- **Records to use**
===============

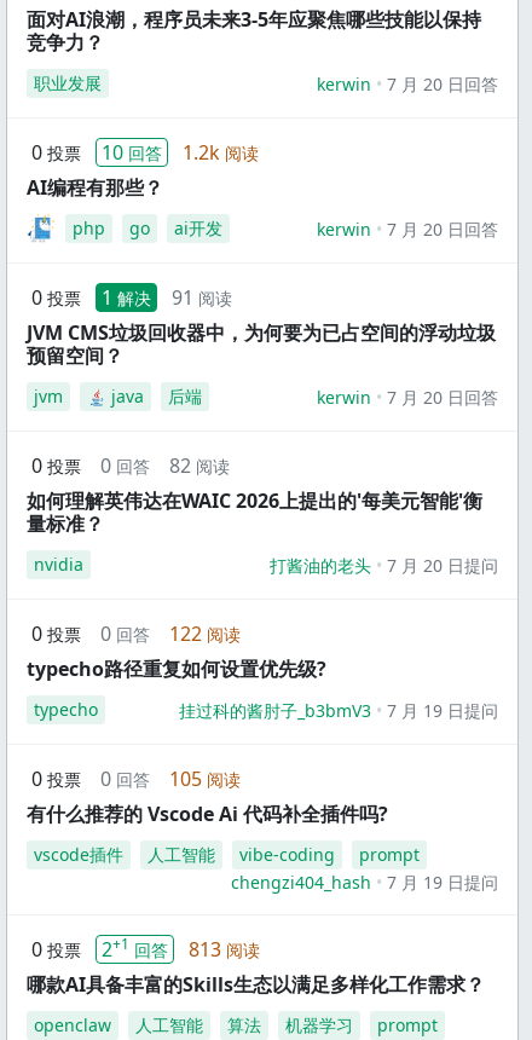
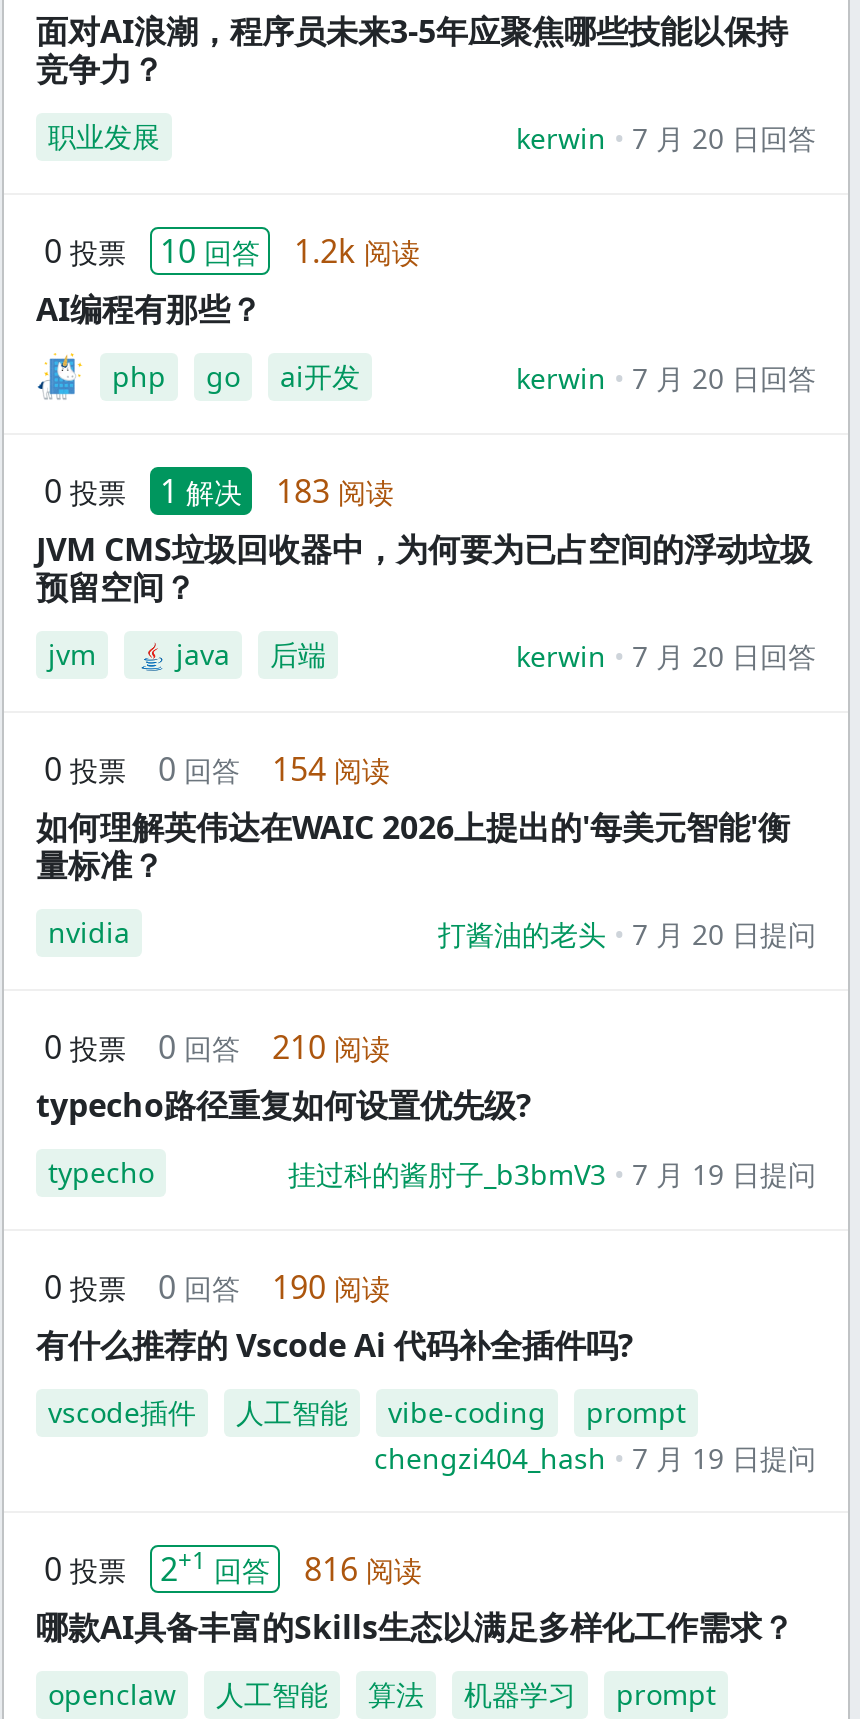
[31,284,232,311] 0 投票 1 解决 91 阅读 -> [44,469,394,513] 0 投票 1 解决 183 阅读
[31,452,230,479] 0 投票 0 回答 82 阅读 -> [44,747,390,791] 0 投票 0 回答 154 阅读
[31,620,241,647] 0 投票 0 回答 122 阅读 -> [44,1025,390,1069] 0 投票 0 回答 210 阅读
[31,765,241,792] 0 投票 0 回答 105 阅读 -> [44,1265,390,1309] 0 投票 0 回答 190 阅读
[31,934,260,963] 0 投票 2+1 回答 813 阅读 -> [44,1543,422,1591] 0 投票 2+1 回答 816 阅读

===============

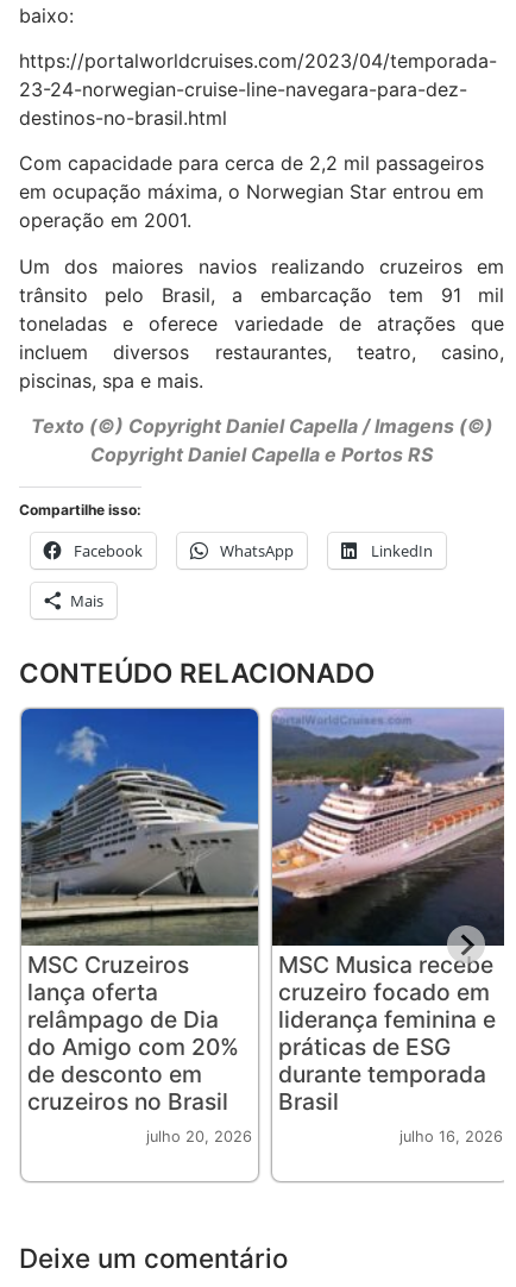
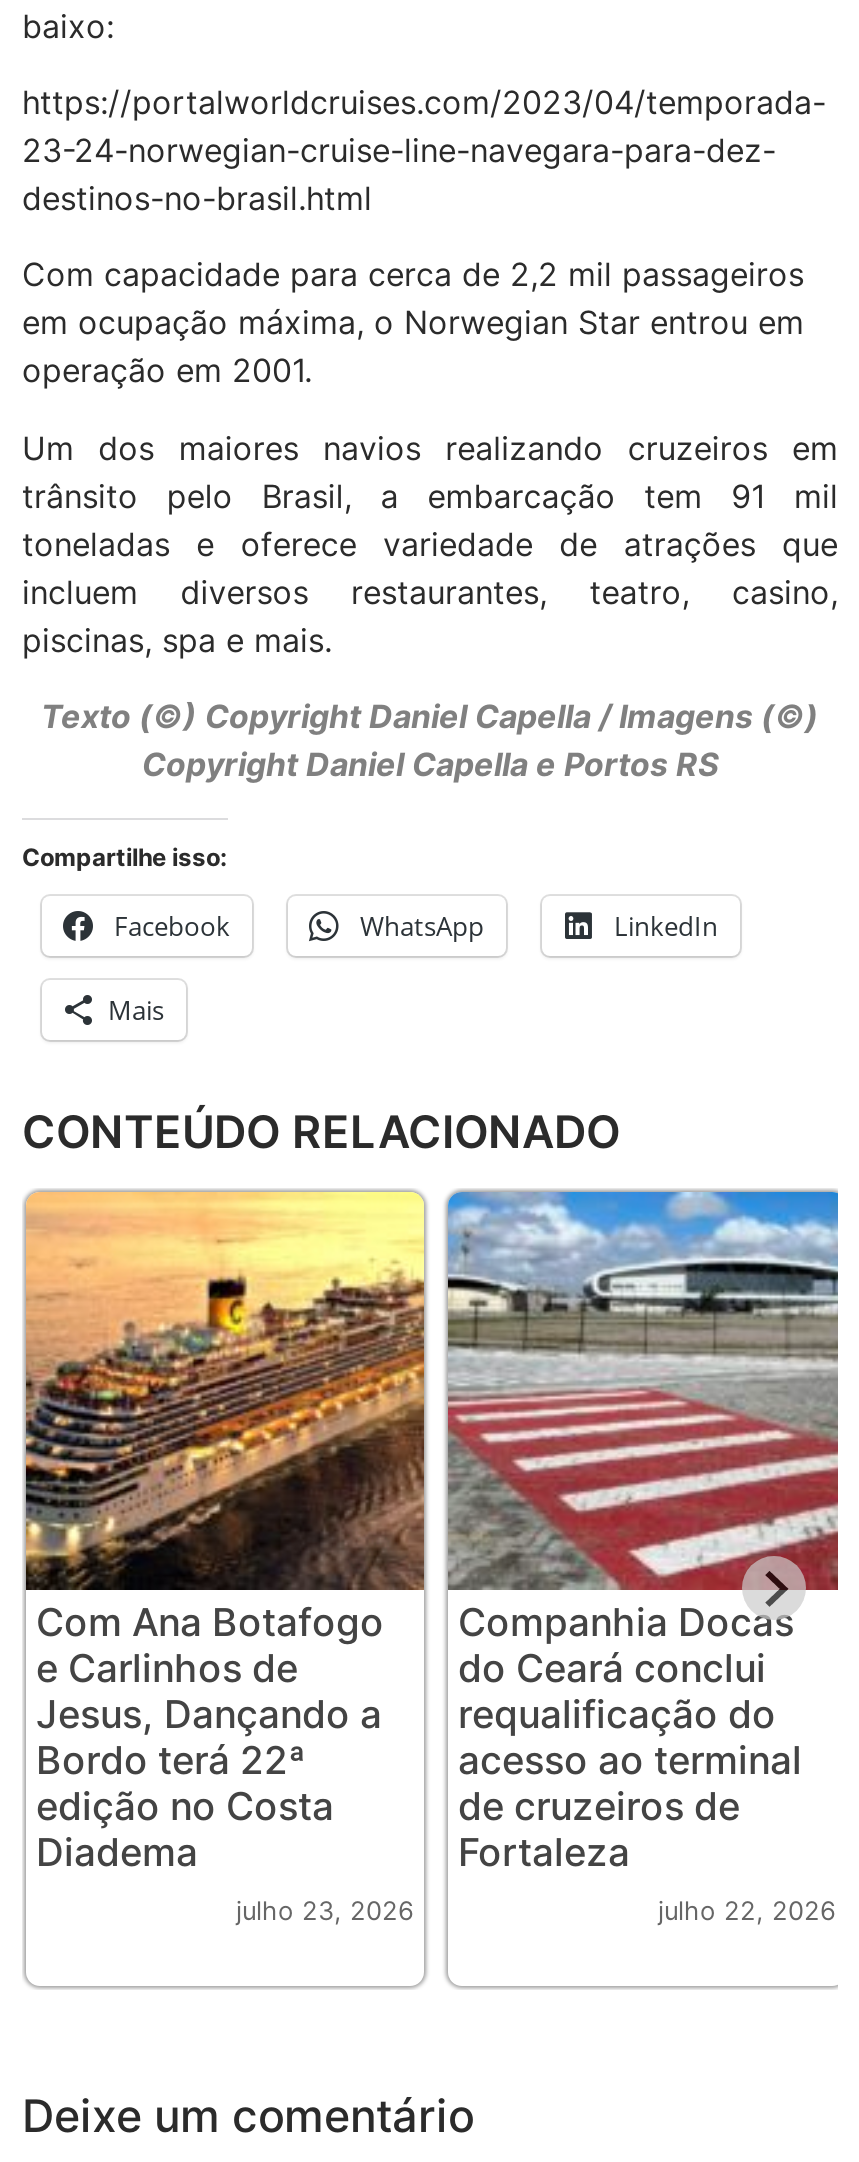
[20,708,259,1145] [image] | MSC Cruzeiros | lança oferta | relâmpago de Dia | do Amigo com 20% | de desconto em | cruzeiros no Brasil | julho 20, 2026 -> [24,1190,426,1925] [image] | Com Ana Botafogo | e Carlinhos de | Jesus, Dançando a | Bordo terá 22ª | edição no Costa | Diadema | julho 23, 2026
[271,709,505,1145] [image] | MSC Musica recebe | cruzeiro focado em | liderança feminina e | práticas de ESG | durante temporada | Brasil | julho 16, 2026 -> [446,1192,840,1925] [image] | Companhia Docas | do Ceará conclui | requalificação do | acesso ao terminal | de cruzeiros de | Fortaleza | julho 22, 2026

===============

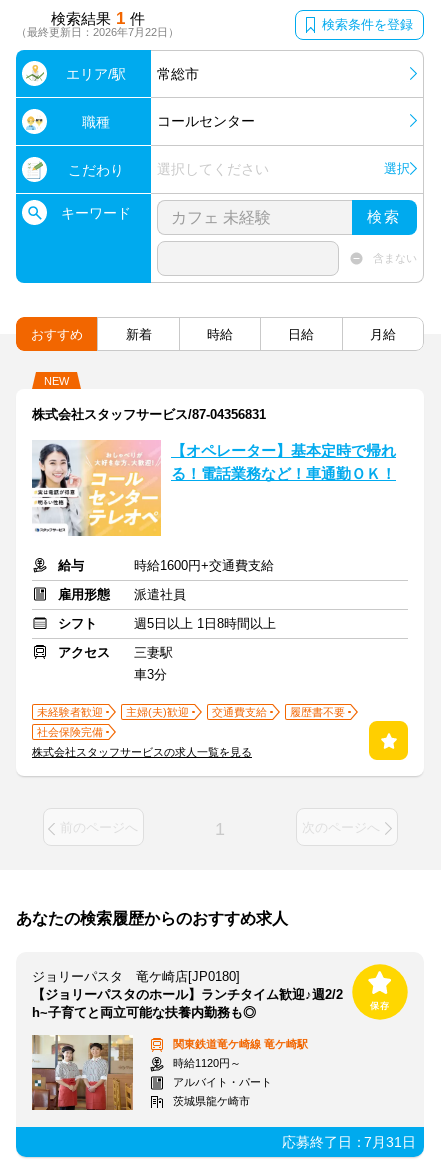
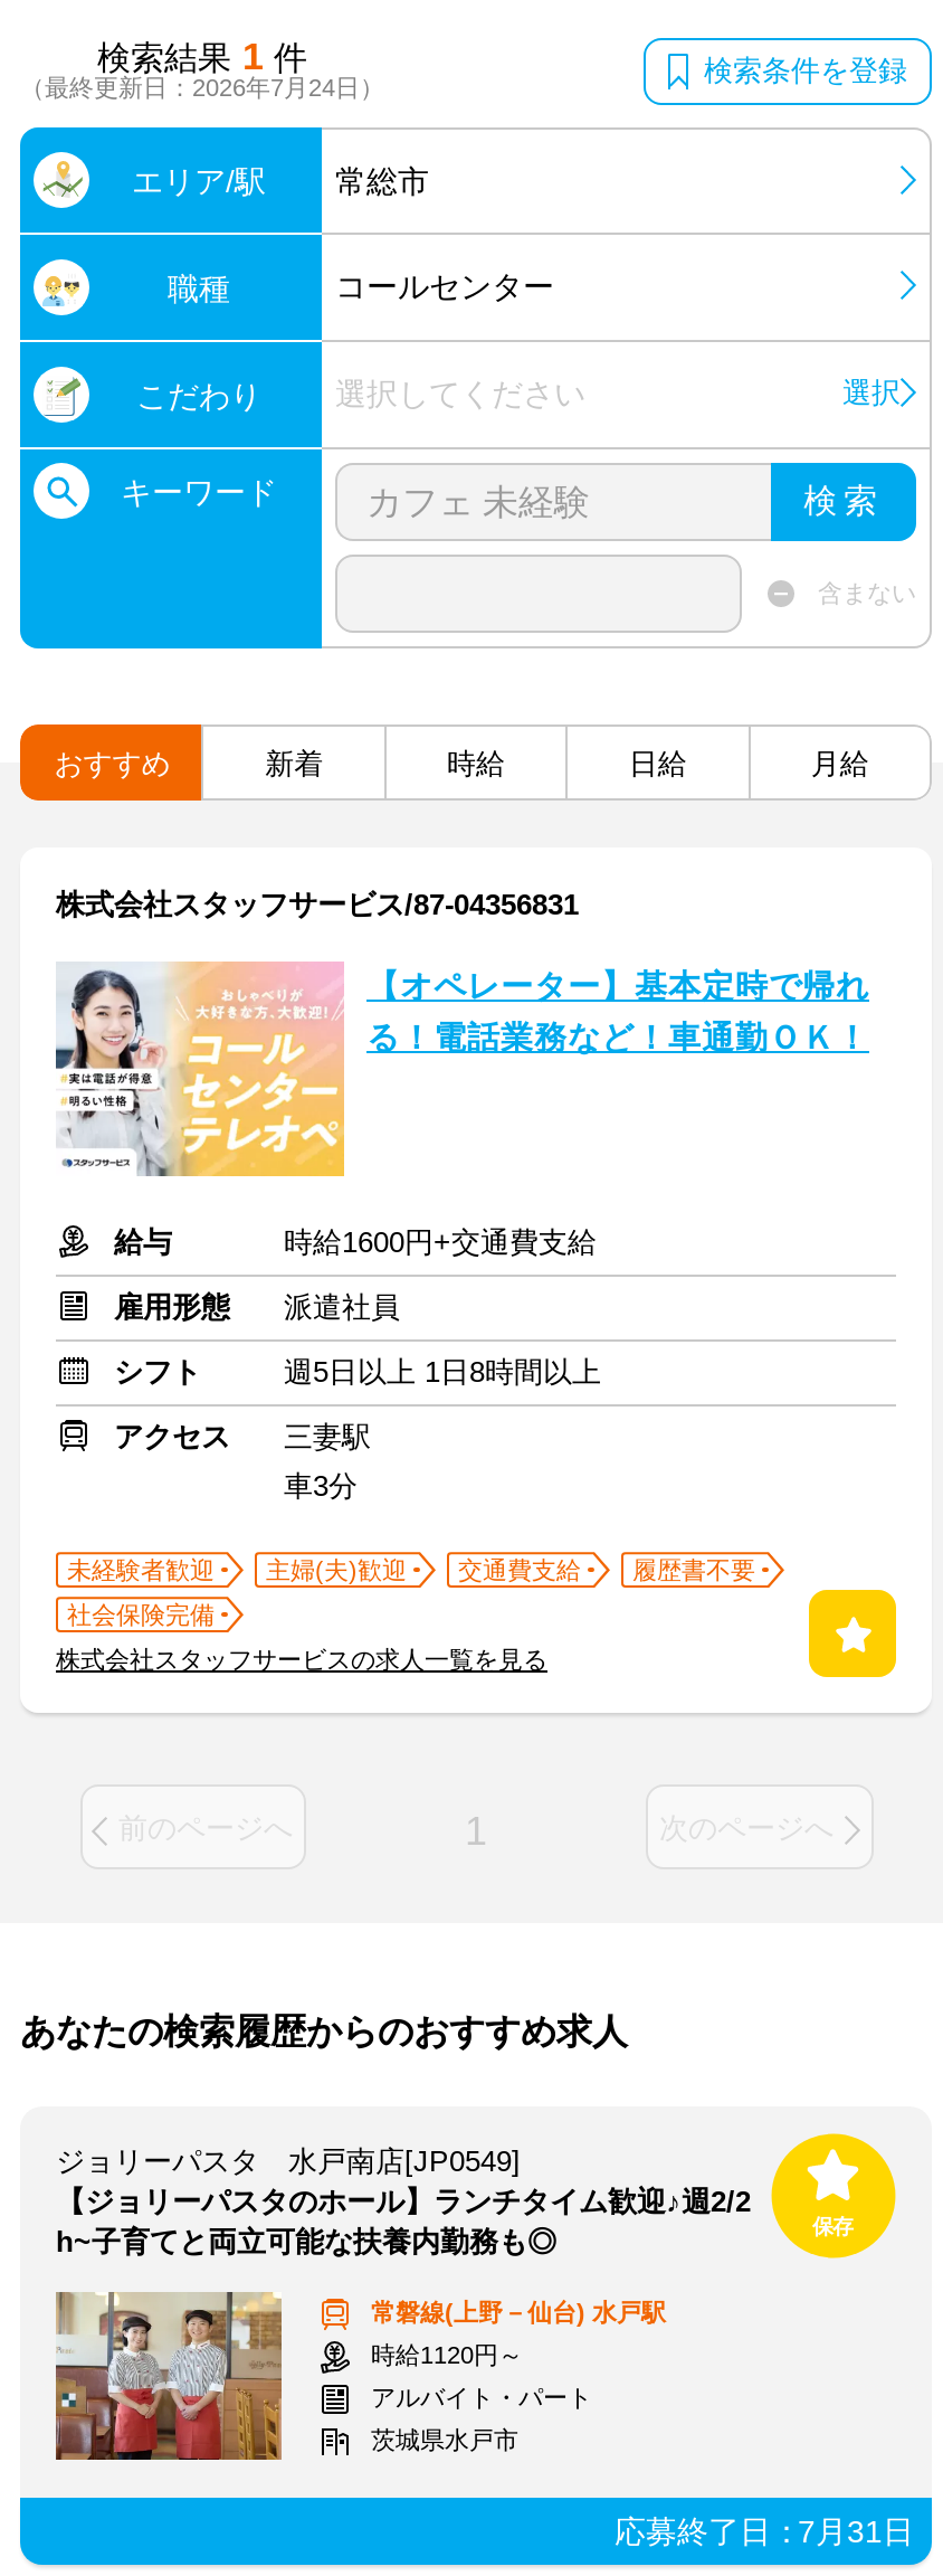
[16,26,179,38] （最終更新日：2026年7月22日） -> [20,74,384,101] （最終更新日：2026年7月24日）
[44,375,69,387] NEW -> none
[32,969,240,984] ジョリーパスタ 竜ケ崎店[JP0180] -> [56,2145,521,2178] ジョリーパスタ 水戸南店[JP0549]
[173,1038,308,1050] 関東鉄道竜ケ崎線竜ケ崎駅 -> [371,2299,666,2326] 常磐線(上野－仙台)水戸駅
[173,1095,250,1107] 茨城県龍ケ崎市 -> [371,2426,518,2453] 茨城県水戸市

===============

- **What is being asked**
Beginning at the line with "[31,284,232,311] 0 投票" and ending at the line with "[31,934,260,963] 0 投票", reproduce each line of the data above exactly, and add no other lines.

- **Response to the task**
[31,284,232,311] 0 投票 1 解决 91 阅读 -> [44,469,394,513] 0 投票 1 解决 183 阅读
[31,452,230,479] 0 投票 0 回答 82 阅读 -> [44,747,390,791] 0 投票 0 回答 154 阅读
[31,620,241,647] 0 投票 0 回答 122 阅读 -> [44,1025,390,1069] 0 投票 0 回答 210 阅读
[31,765,241,792] 0 投票 0 回答 105 阅读 -> [44,1265,390,1309] 0 投票 0 回答 190 阅读
[31,934,260,963] 0 投票 2+1 回答 813 阅读 -> [44,1543,422,1591] 0 投票 2+1 回答 816 阅读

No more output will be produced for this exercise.